┏━━
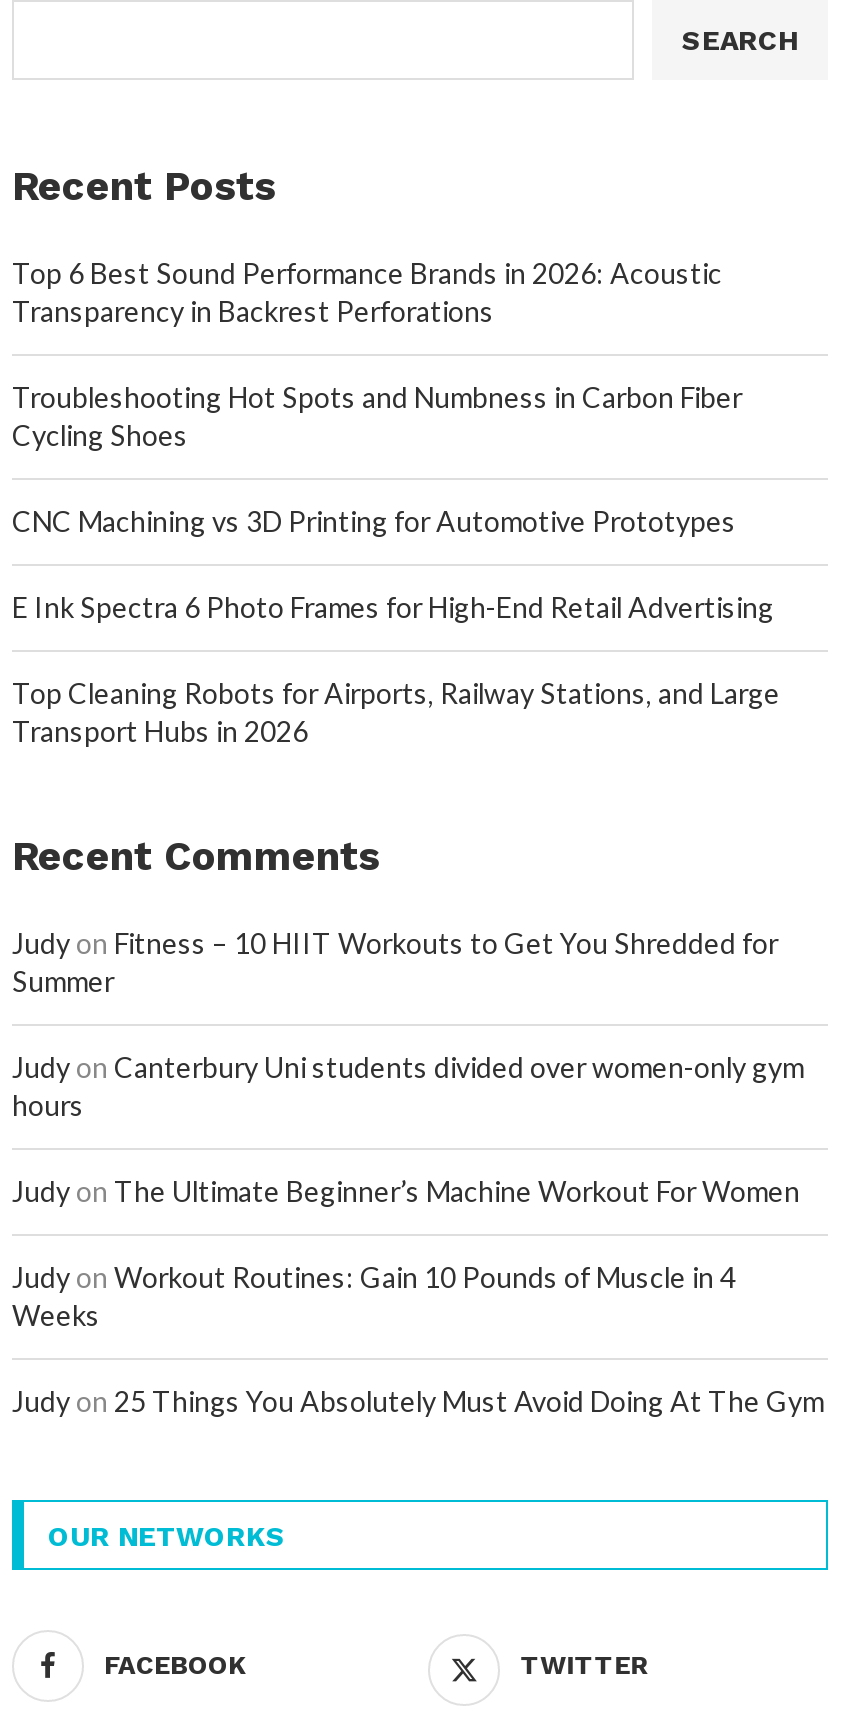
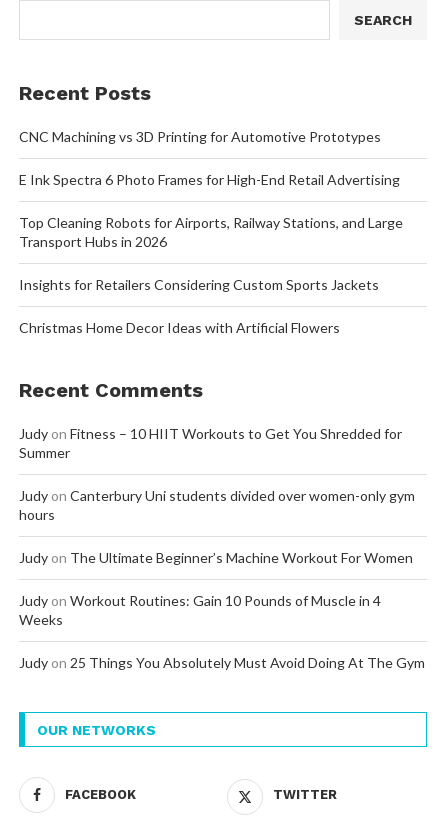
- Top 6 Best Sound Performance Brands in 2026: Acoustic
- Transparency in Backrest Perforations
- Troubleshooting Hot Spots and Numbness in Carbon Fiber
- Cycling Shoes

moved up: CNC Machining vs 3D Printing for Automotive Prototypes | E Ink Spectra 6 Photo Frames for High-End Retail Advertising | Top Cleaning Robots for Airports, Railway Stations, and Large | Transport Hubs in 2026

+ Insights for Retailers Considering Custom Sports Jackets
+ Christmas Home Decor Ideas with Artificial Flowers
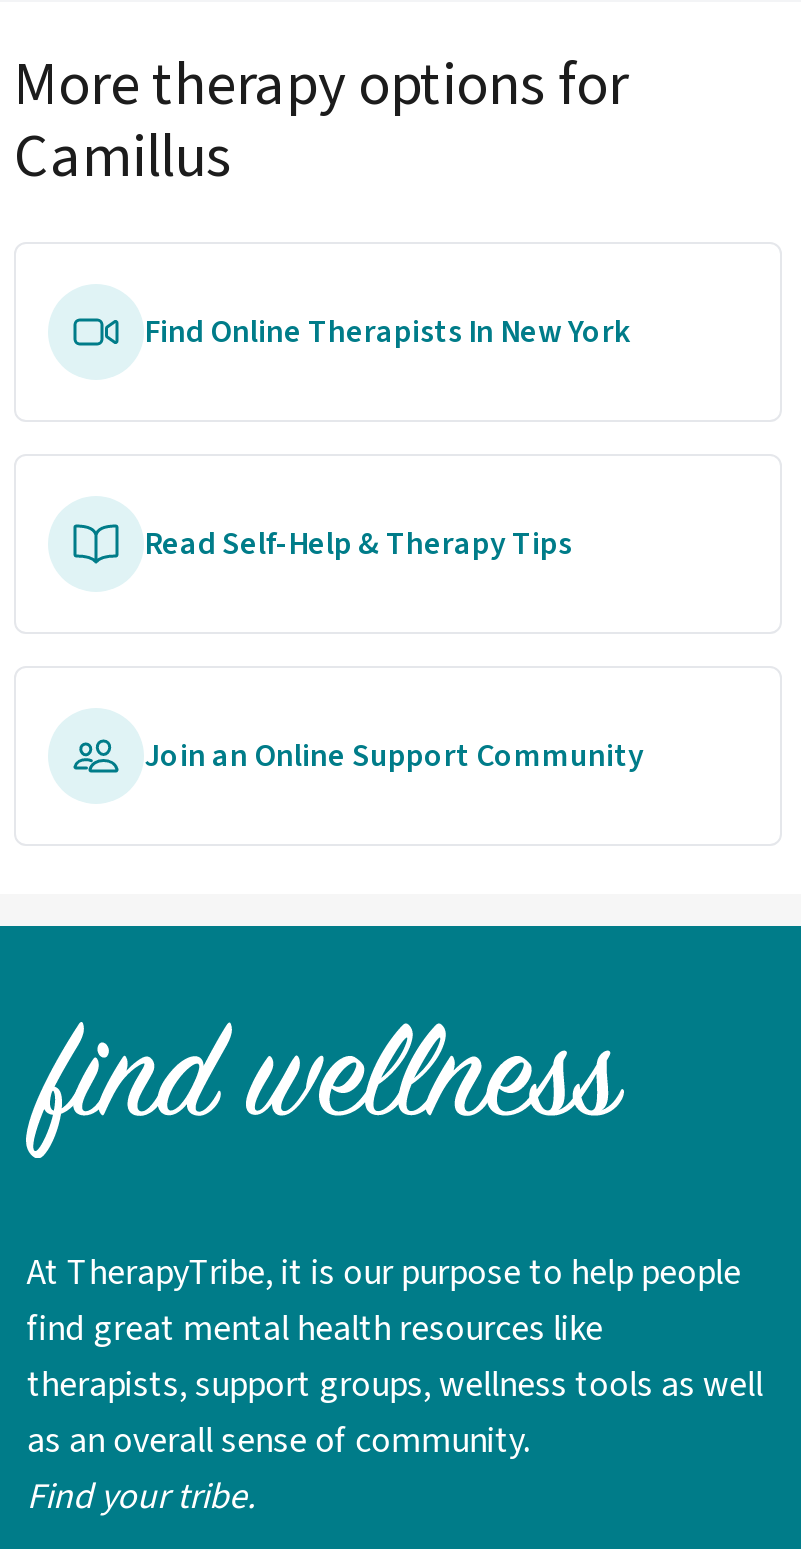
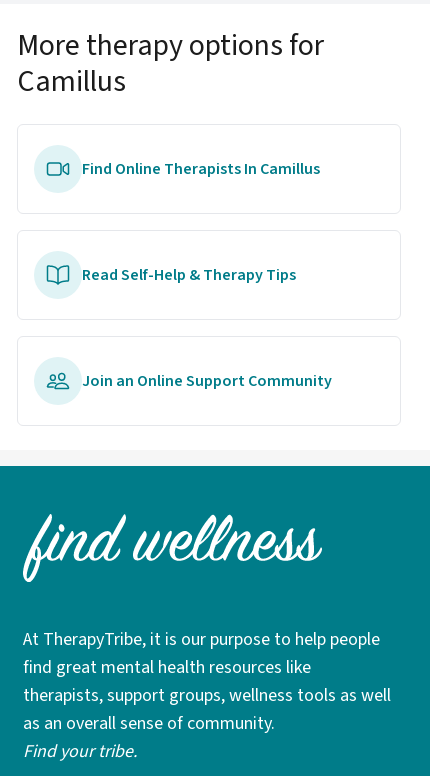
- Find Online Therapists In New York
+ Find Online Therapists In Camillus
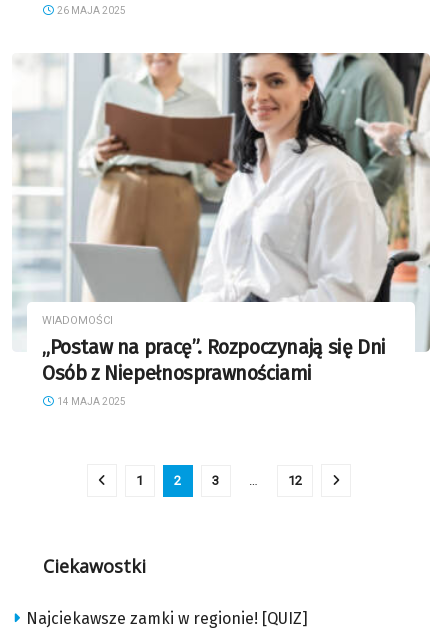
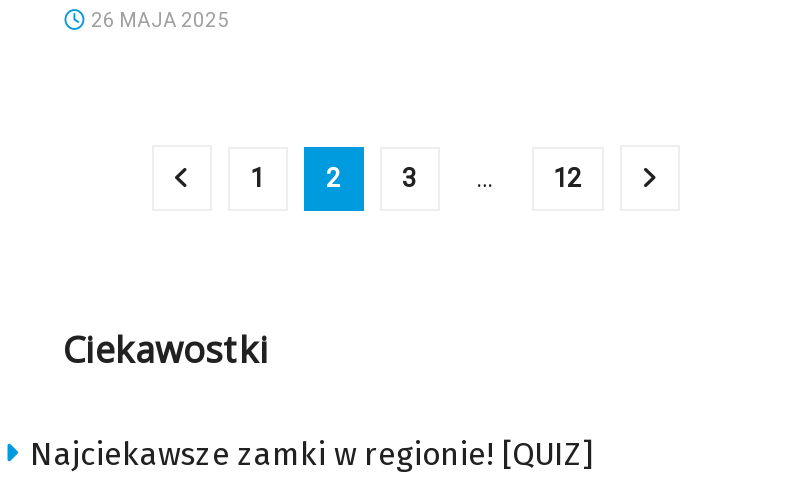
- [image]
- WIADOMOŚCI
- „Postaw na pracę”. Rozpoczynają się Dni
- Osób z Niepełnosprawnościami
- 14 MAJA 2025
┗━━
Aim of the exercise> Would you write out every record word for word, leaving no picture in?

The completed task>
- Top 6 Best Sound Performance Brands in 2026: Acoustic
- Transparency in Backrest Perforations
- Troubleshooting Hot Spots and Numbness in Carbon Fiber
- Cycling Shoes

moved up: CNC Machining vs 3D Printing for Automotive Prototypes | E Ink Spectra 6 Photo Frames for High-End Retail Advertising | Top Cleaning Robots for Airports, Railway Stations, and Large | Transport Hubs in 2026

+ Insights for Retailers Considering Custom Sports Jackets
+ Christmas Home Decor Ideas with Artificial Flowers
- Find Online Therapists In New York
+ Find Online Therapists In Camillus
- [image]
- WIADOMOŚCI
- „Postaw na pracę”. Rozpoczynają się Dni
- Osób z Niepełnosprawnościami
- 14 MAJA 2025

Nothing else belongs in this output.